While this was an absolutely fascinating lecture on Tibetan Buddhism and iconoclasm, there wasn’t much in it that I would truly consider “crazy” even though one of the Awakened Buddhists himself (Chogyam Trungpa Rinpoche) coined the phrase “crazy wisdom” in the West. Much of the “crazy” parts simply sounded to me like a cultural disconnect between East and West.

Perhaps it’s because I’m pretty liberal and into philosophy, and had to read a lot of Nietzsche in the past, but a lot of the ideas behind Buddhism in the lecture given made sense to me, and didn’t seem crazy at all (e.g. that the “self doesn’t exist the way it appears” – that nothing really exists simply as it appears on the surface, and that everything, even negative/harmful emotions can be harnessed for the benefit of others and transmuted into a positive/constructive force if done correctly and one has the knowledge and skill to do such a thing. Anger for the sake of anger doesn’t get anything done, and only leads to more anger, for example).

There were one or two individuals that were eyebrow raising in their level of inappropriate behavior and general “craziness” (probably because of near perpetual intoxication, since most “), but for most of the lecture I felt that the “Crazy Wisdom” aspect of the lecture was more of a cultural disconnect than anything else. To Westerners, a lot of East/Southeast Asian cultural norms seem “crazy” and “weird” but mostly because their cultural norms aren’t Western cultural norms and most everyday people’s kneejerk reaction is to go “That’s so crazy/weird” when encountering something from another culture that’s different than our own. If you were to take a step back and think about it, consider it from another person’s perspective/culture, then perhaps you wouldn’t think it so crazy at all.

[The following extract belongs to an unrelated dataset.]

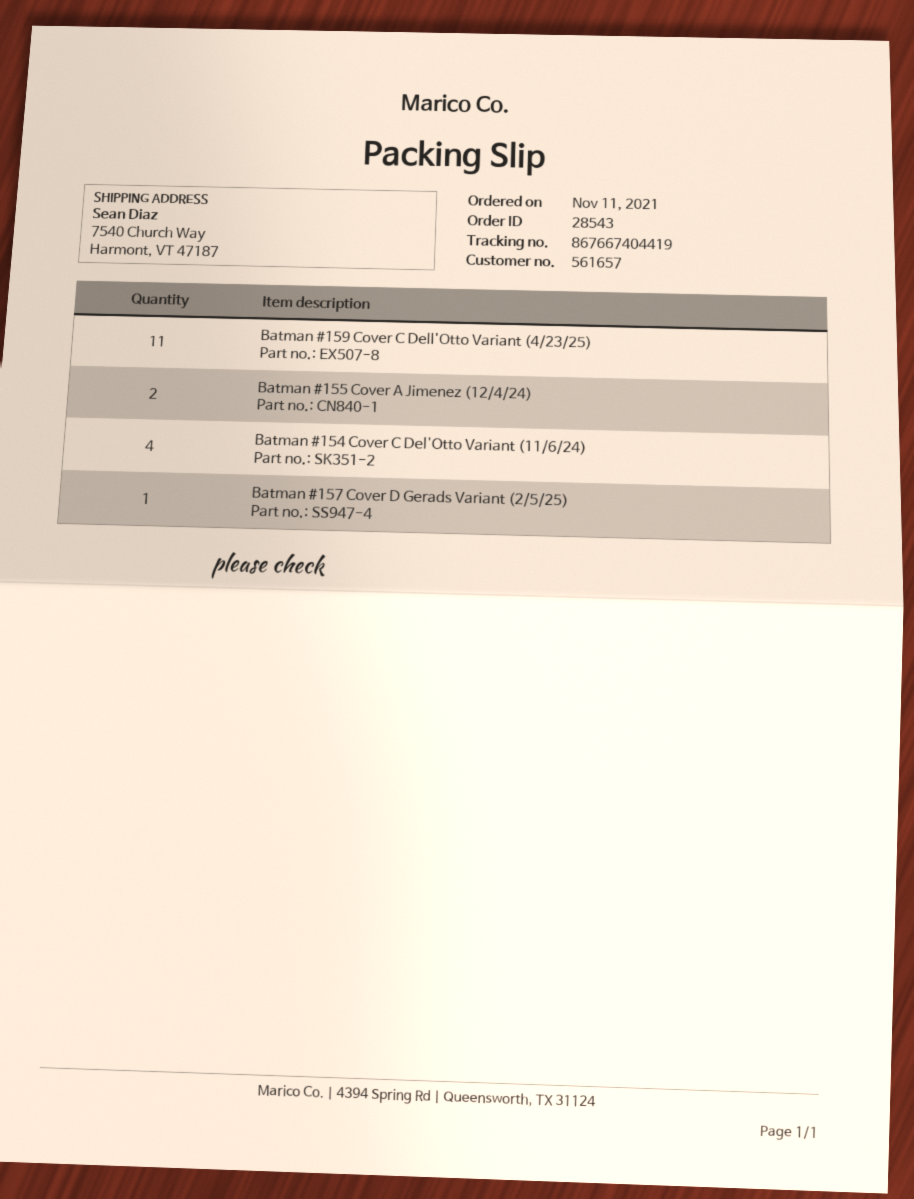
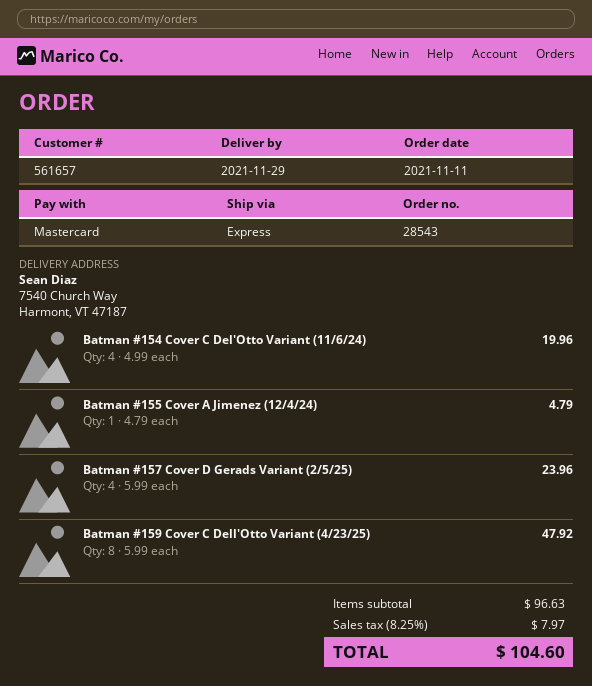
Batman #159 Cover C Dell'Otto Variant (4/23/25): 11 -> 8
Batman #155 Cover A Jimenez (12/4/24): 2 -> 1
Batman #157 Cover D Gerads Variant (2/5/25): 1 -> 4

Outside of only a handful of individual practitioners/leaders, who seemed to be outliers and eccentrics, they seemed very not-crazy at all. Normal by their own culture’s standards. Trying to normalize them Western standards would be ignorant at best and racist at worst – eccentric outliers not considered. Hirshberg’s lecture was fascinating and enlightening – and I don’t think I could consider practitioners of the iconoclastic Tibetan Buddhism as crazy. It’s simply a different religious culture than I’m used to seeing, and while I’m ignorant on a great many things, I’m not ignorant enough to write them off as certifiably insane.